Untersuchung:
So funktioniert ein EKG

Bei jedem Herzschlag durchfließen elektrische Ströme den Herzmuskel, die ein Gerät aufzeichnet

Diese Infographik stellt schematisch die Aufzeichnung eines Elektrokardiogramms dar

Wenn das Herz schlägt, fließen jedes Mal elektrische Ströme durch diesen Muskel. Diese Herzströme lassen sich an der Körperoberfläche messen und in einem Elektrokardiogramm, kurz EKG, aufzeichnen. Dafür befestigt der Arzt Elektroden an Brustwand, Armen und Beinen, um die Erregung und ihre Ausbreitung in jedem Abschnitt der Herzmuskulatur zu überprüfen.

 

Die Herzstromkurve besitzt charakteristische Wellen und Zacken, die sich mit jedem Herzschlag wiederholen, und zwar ca. 70- bis 80-mal in der Minute. Weicht die Kurve vom typischen Verlauf ab, kann dies auf eine Herzerkrankung hindeuten. Damit der Arzt das EKG besser analysieren kann, sind die Ausschläge der Kurve mit Buchstaben (P, Q, R, S, T) gekennzeichnet.

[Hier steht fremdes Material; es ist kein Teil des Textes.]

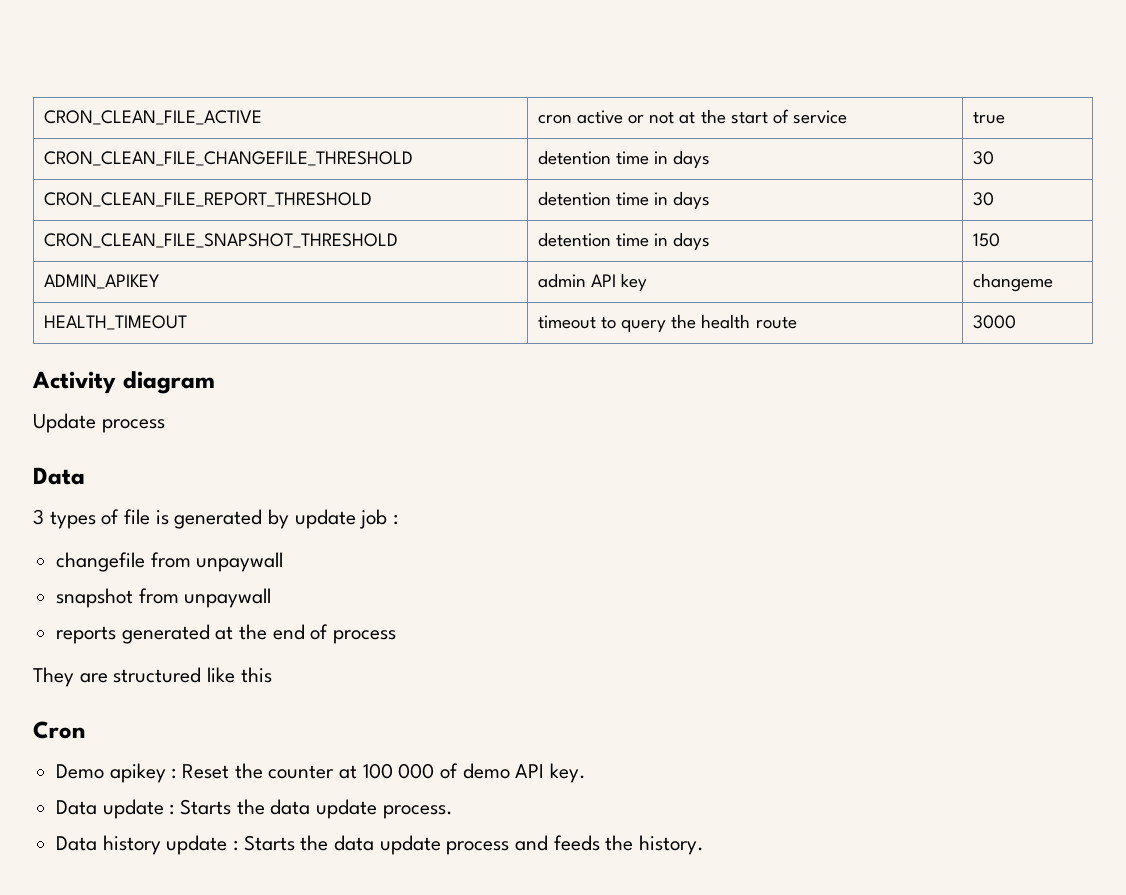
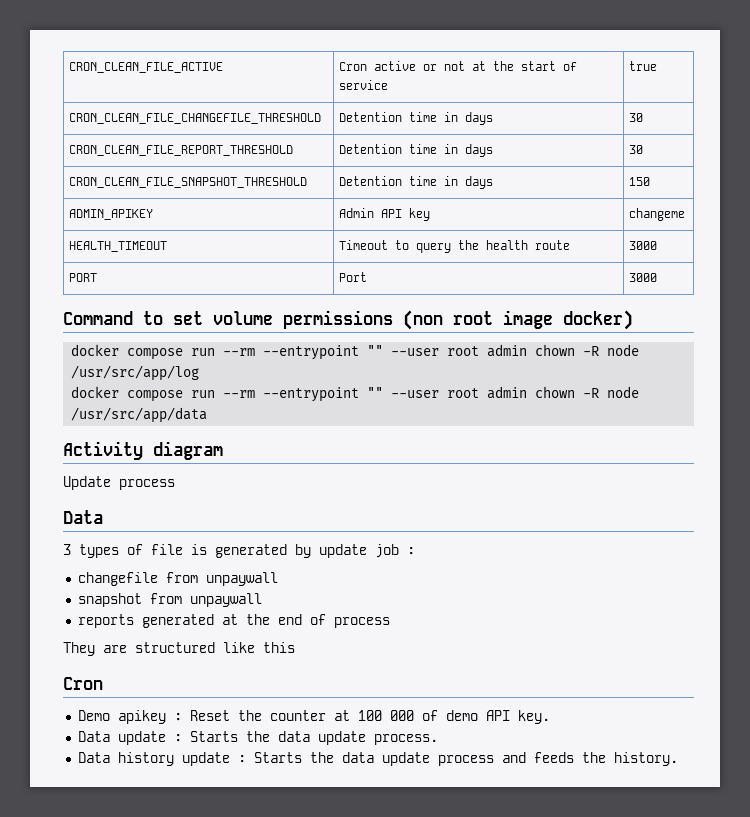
- CRON_CLEAN_FILE_ACTIVE | cron active or not at the start of service | true
+ CRON_CLEAN_FILE_ACTIVE | Cron active or not at the start of service | true
- CRON_CLEAN_FILE_CHANGEFILE_THRESHOLD | detention time in days | 30
+ CRON_CLEAN_FILE_CHANGEFILE_THRESHOLD | Detention time in days | 30
- CRON_CLEAN_FILE_REPORT_THRESHOLD | detention time in days | 30
+ CRON_CLEAN_FILE_REPORT_THRESHOLD | Detention time in days | 30
- CRON_CLEAN_FILE_SNAPSHOT_THRESHOLD | detention time in days | 150
+ CRON_CLEAN_FILE_SNAPSHOT_THRESHOLD | Detention time in days | 150
- ADMIN_APIKEY | admin API key | changeme
+ ADMIN_APIKEY | Admin API key | changeme
- HEALTH_TIMEOUT | timeout to query the health route | 3000
+ HEALTH_TIMEOUT | Timeout to query the health route | 3000
+ PORT | Port | 3000
+ Command to set volume permissions (non root image docker)
+ docker compose run --rm --entrypoint "" --user root admin chown -R node /usr/src/app/log
+ docker compose run --rm --entrypoint "" --user root admin chown -R node /usr/src/app/data

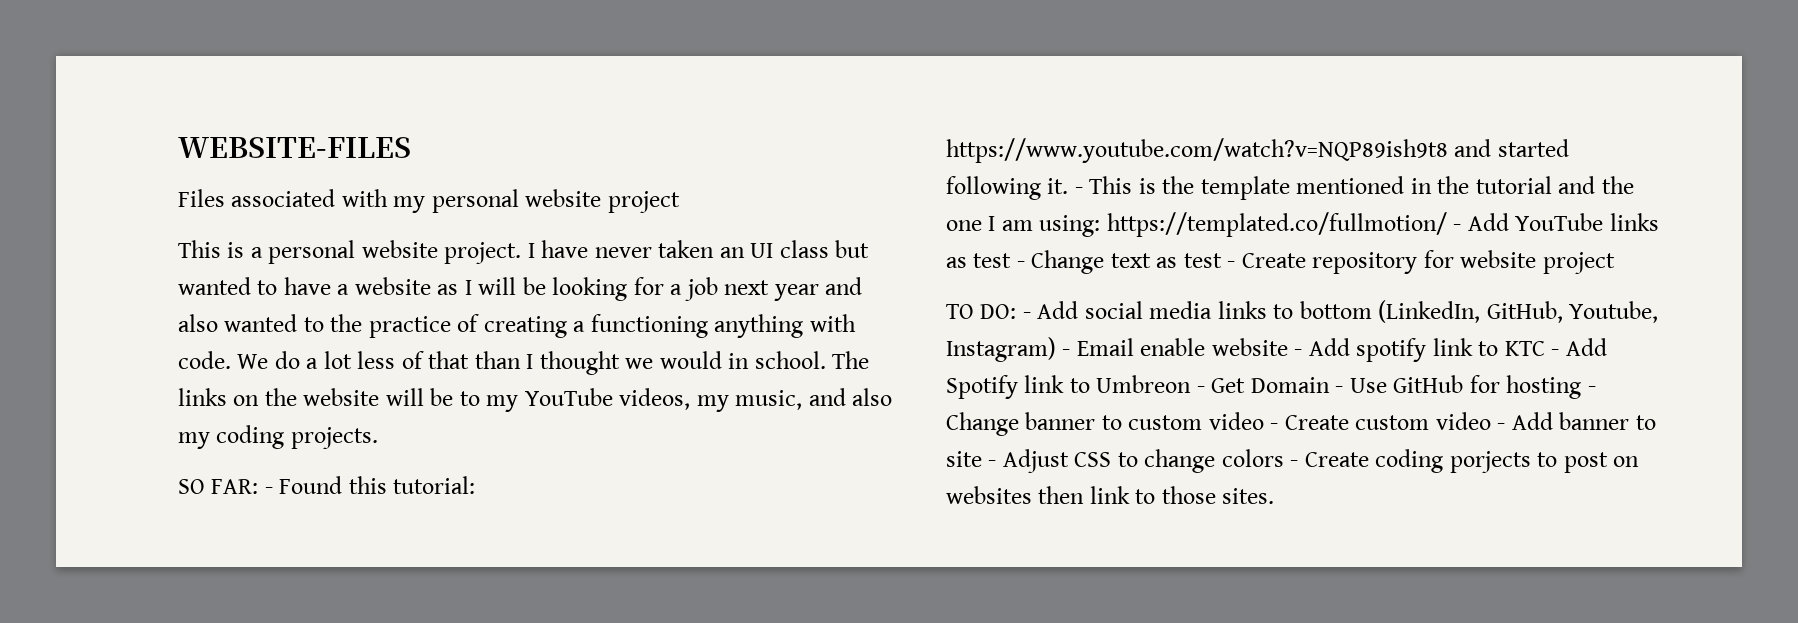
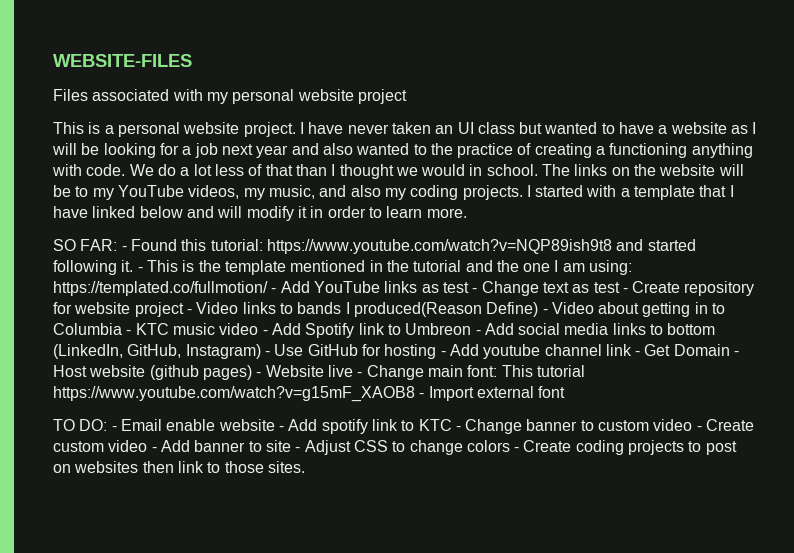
+ I started with a template that I have linked below and will modify it in order to learn more.
- https://templated.co/fullmotion/ - Add YouTube links as test - Change text as test - Create repository for website project
- TO DO: - Add social media links to bottom (LinkedIn, GitHub, Youtube, Instagram) - Email enable website - Add spotify link to KTC - Add Spotify link to Umbreon - Get Domain - Use GitHub for hosting - Change banner to custom video - Create custom video - Add banner to site - Adjust CSS to change colors - Create coding porjects to post on websites then link to those sites.
+ https://templated.co/fullmotion/ - Add YouTube links as test - Change text as test - Create repository for website project - Video links to bands I produced(Reason Define) - Video about getting in to Columbia - KTC music video - Add Spotify link to Umbreon - Add social media links to bottom (LinkedIn, GitHub, Instagram) - Use GitHub for hosting - Add youtube channel link - Get Domain - Host website (github pages) - Website live - Change main font: This tutorial https://www.youtube.com/watch?v=g15mF_XAOB8 - Import external font
+ TO DO: - Email enable website - Add spotify link to KTC - Change banner to custom video - Create custom video - Add banner to site - Adjust CSS to change colors - Create coding projects to post on websites then link to those sites.

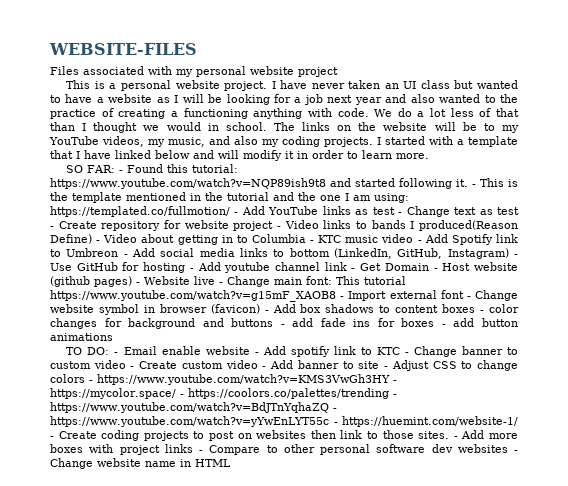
- This tutorial https://www.youtube.com/watch?v=g15mF_XAOB8 - Import external font
+ This tutorial https://www.youtube.com/watch?v=g15mF_XAOB8 - Import external font - Change website symbol in browser (favicon) - Add box shadows to content boxes - color changes for background and buttons - add fade ins for boxes - add button animations
- TO DO: - Email enable website - Add spotify link to KTC - Change banner to custom video - Create custom video - Add banner to site - Adjust CSS to change colors - Create coding projects to post on websites then link to those sites.
+ TO DO: - Email enable website - Add spotify link to KTC - Change banner to custom video - Create custom video - Add banner to site - Adjust CSS to change colors - https://www.youtube.com/watch?v=KMS3VwGh3HY - https://mycolor.space/ - https://coolors.co/palettes/trending - https://www.youtube.com/watch?v=BdJTnYqhaZQ - https://www.youtube.com/watch?v=yYwEnLYT55c - https://huemint.com/website-1/ - Create coding projects to post on websites then link to those sites.
+ - Add more boxes with project links - Compare to other personal software dev websites - Change website name in HTML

Wenn zum Beispiel die Strecke zwischen P-Welle und Q-Zacke verlängert ist, erkennt er darin eine Herzrhythmusstörung: Die Überleitung von Herzvorhof zur -kammer ist gestört. Auch Narben im Herzen, die durch einen Infarkt entstanden sind, hinterlassen elektrische Spuren: Hier kann etwa die R-Zacke ausbleiben oder die Q-Zacke sich vertiefen.

 

Um eine Durchblutungsstörung aufzudecken, ist eine Belastungsuntersuchung besonders aussagekräftig. Dabei wird das EKG abgeleitet, während der Patient auf einem Fahrrad in die Pedale tritt.